Hydro Tasmania is undertaking repair and maintenance work on the Bronte Canal. This work is best achieved if Bronte Lagoon is drawn down to below the canal weir crest height (664.3m) to limit water washing over the weir due to wave action in Bronte Lagoon. The weir is located at the downstream end of the canal at the bridge over the Lyell Highway.
To allow work in the canal, Bronte Lagoon will be lowered to 664.1m, which is 0.4m lower than the preferred angling minimum water level. The planned duration of the drawdown of the lagoon is from 6 February to 9 March 2012.
The IFS and MAST will be taking advantage of the lower levels to repair and extend some boat ramps in the area. The IFS plans to relocate fish from Bronte Canal to Bradys Lake before work takes place inside the canal.
Questions should be directed to the Hydro Tasmania Project Manager, Andrew Rumsby on 1300 360 441
Strong Government Support to Manage Carp in Tasmania
The fight to eradicate carp from Lake Sorell has been given a major boost with an $820,000 grant from the Gillard Government’s Caring for Our Country initiative.
The two-year funding for the Inland Fisheries Service Carp Management Program will help to protect the endangered golden galaxia fish and conserve biodiversity, particularly in Interlaken Lakeside Reserve, one of the nominated Australian Ramsar sites of national environmental significance.
The Minister for Primary Industries and Water, Bryan Green, said the additional funding effectively matched the State Government’s contribution and would greatly assist the effort to eradicate the pest within two years.
“The State Government has invested a total of $7.73 million dollars in the eradication program since 1995,” Mr Green said.

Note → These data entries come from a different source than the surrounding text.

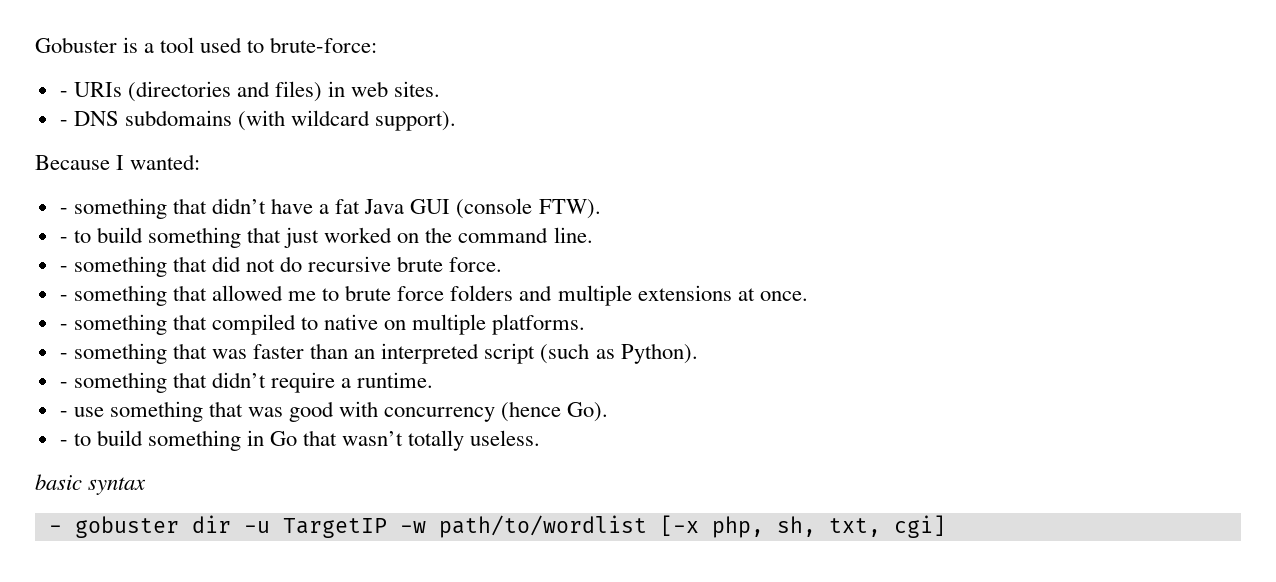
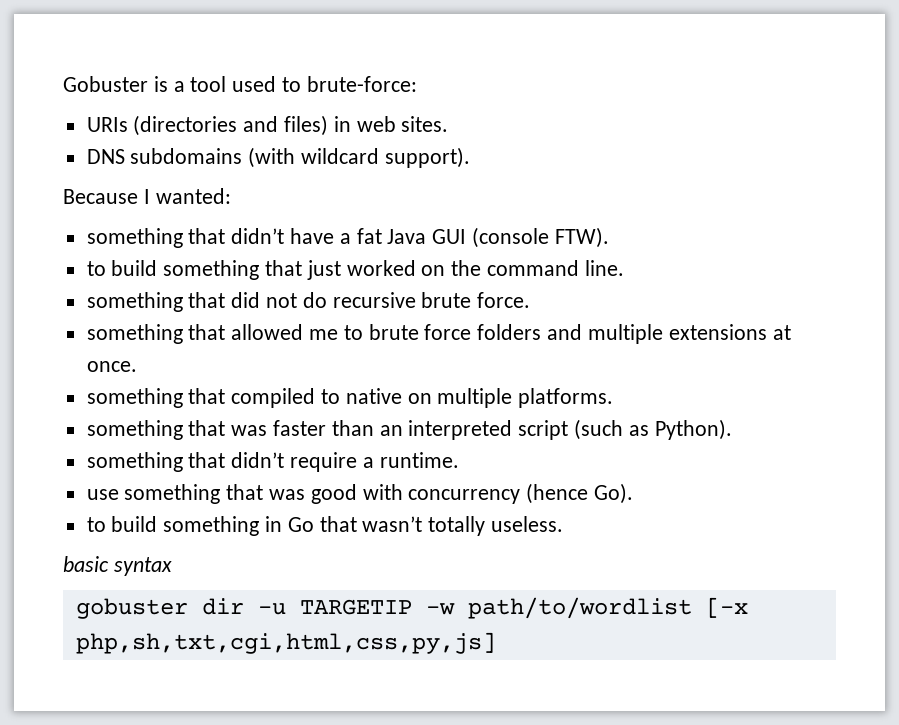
- - URIs (directories and files) in web sites.
+ URIs (directories and files) in web sites.
- - DNS subdomains (with wildcard support).
+ DNS subdomains (with wildcard support).
- - something that didn’t have a fat Java GUI (console FTW).
+ something that didn’t have a fat Java GUI (console FTW).
- - to build something that just worked on the command line.
+ to build something that just worked on the command line.
- - something that did not do recursive brute force.
+ something that did not do recursive brute force.
- - something that allowed me to brute force folders and multiple extensions at once.
+ something that allowed me to brute force folders and multiple extensions at once.
- - something that compiled to native on multiple platforms.
+ something that compiled to native on multiple platforms.
- - something that was faster than an interpreted script (such as Python).
+ something that was faster than an interpreted script (such as Python).
- - something that didn’t require a runtime.
+ something that didn’t require a runtime.
- - use something that was good with concurrency (hence Go).
+ use something that was good with concurrency (hence Go).
- - to build something in Go that wasn’t totally useless.
+ to build something in Go that wasn’t totally useless.
- - gobuster dir -u TargetIP -w path/to/wordlist [-x php, sh, txt, cgi]
+ gobuster dir -u TARGETIP -w path/to/wordlist [-x php,sh,txt,cgi,html,css,py,js]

“Through the use of innovative techniques the Inland Fisheries Service has removed more than 34,000 carp from the two lakes and has successfully eradicated the destructive pest from Lake Crescent.”
Federal Member for Lyons, Dick Adams said European carp are a nationally-recognised pest and pose a significant threat to local waterways.
“Carp are known to reduce water quality, damage aquatic plants, dominate fish communities and threaten endangered species,” Mr Adams said.
“A single 4kg female carp can produce up to 1 million eggs so this project is another important step towards preserving Tasmania’s natural resources.
“This Caring for our Country funding will be used towards integrated pest management techniques that target carp and prevent spawning, including trapping, netting and radio tracking.”
Mr Green said Inland Fisheries would draw on lessons learned through the history of the program to successfully complete the eradication effort.
“A spawning in Lake Sorell in 2009 was a major setback for the program but the response to the incident showed that it was possible to prevent further spawning despite ideal conditions occurring again in 2010.
“Our aim is to eliminate any of the remaining adults in Lake Sorell along with the juvenile cohort from 2009 before the fish mature over the next two years, while preventing the spread of the pest into the Derwent River System.
“Findings from the project will continue to inform carp management in other areas throughout Australia, and will also help to foster partnerships between the Australian and Tasmanian Governments with the local community”.